[Difference listings]
┌──
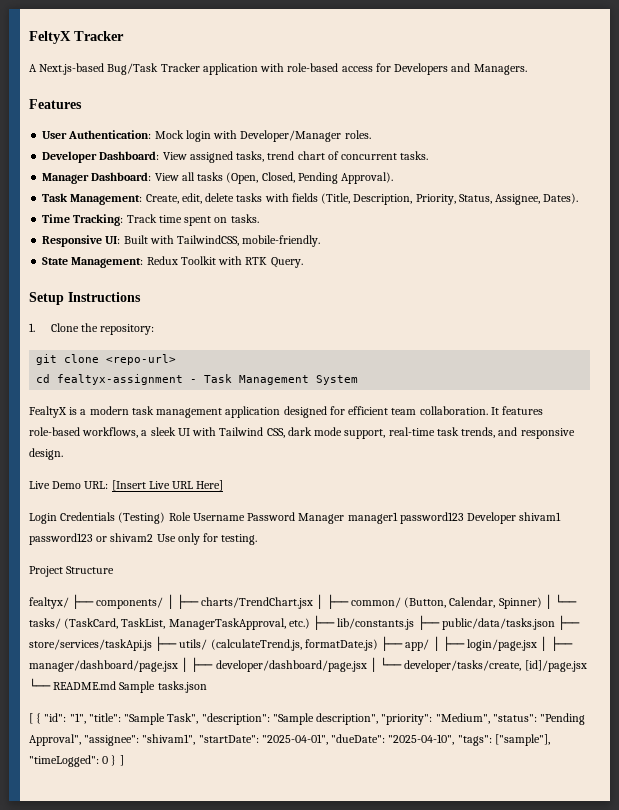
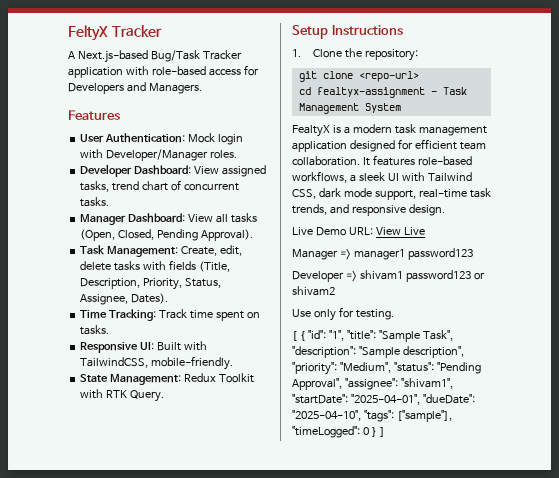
- Live Demo URL: [Insert Live URL Here]
- Login Credentials (Testing) Role Username Password Manager manager1 password123 Developer shivam1 password123 or shivam2 Use only for testing.
+ Live Demo URL: View Live
+ Manager => manager1 password123
+ Developer => shivam1 password123 or shivam2
+ Use only for testing.
- Project Structure
- fealtyx/ ├── components/ │ ├── charts/TrendChart.jsx │ ├── common/ (Button, Calendar, Spinner) │ └── tasks/ (TaskCard, TaskList, ManagerTaskApproval, etc.) ├── lib/constants.js ├── public/data/tasks.json ├── store/services/taskApi.js ├── utils/ (calculateTrend.js, formatDate.js) ├── app/ │ ├── login/page.jsx │ ├── manager/dashboard/page.jsx │ ├── developer/dashboard/page.jsx │ └── developer/tasks/create, [id]/page.jsx └── README.md Sample tasks.json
└──
▶ **TASK GOAL**
Please reproduce every record exactly as written, excluding the pictures.

▶ **WRITTEN ANSWER**
- Live Demo URL: [Insert Live URL Here]
- Login Credentials (Testing) Role Username Password Manager manager1 password123 Developer shivam1 password123 or shivam2 Use only for testing.
+ Live Demo URL: View Live
+ Manager => manager1 password123
+ Developer => shivam1 password123 or shivam2
+ Use only for testing.
- Project Structure
- fealtyx/ ├── components/ │ ├── charts/TrendChart.jsx │ ├── common/ (Button, Calendar, Spinner) │ └── tasks/ (TaskCard, TaskList, ManagerTaskApproval, etc.) ├── lib/constants.js ├── public/data/tasks.json ├── store/services/taskApi.js ├── utils/ (calculateTrend.js, formatDate.js) ├── app/ │ ├── login/page.jsx │ ├── manager/dashboard/page.jsx │ ├── developer/dashboard/page.jsx │ └── developer/tasks/create, [id]/page.jsx └── README.md Sample tasks.json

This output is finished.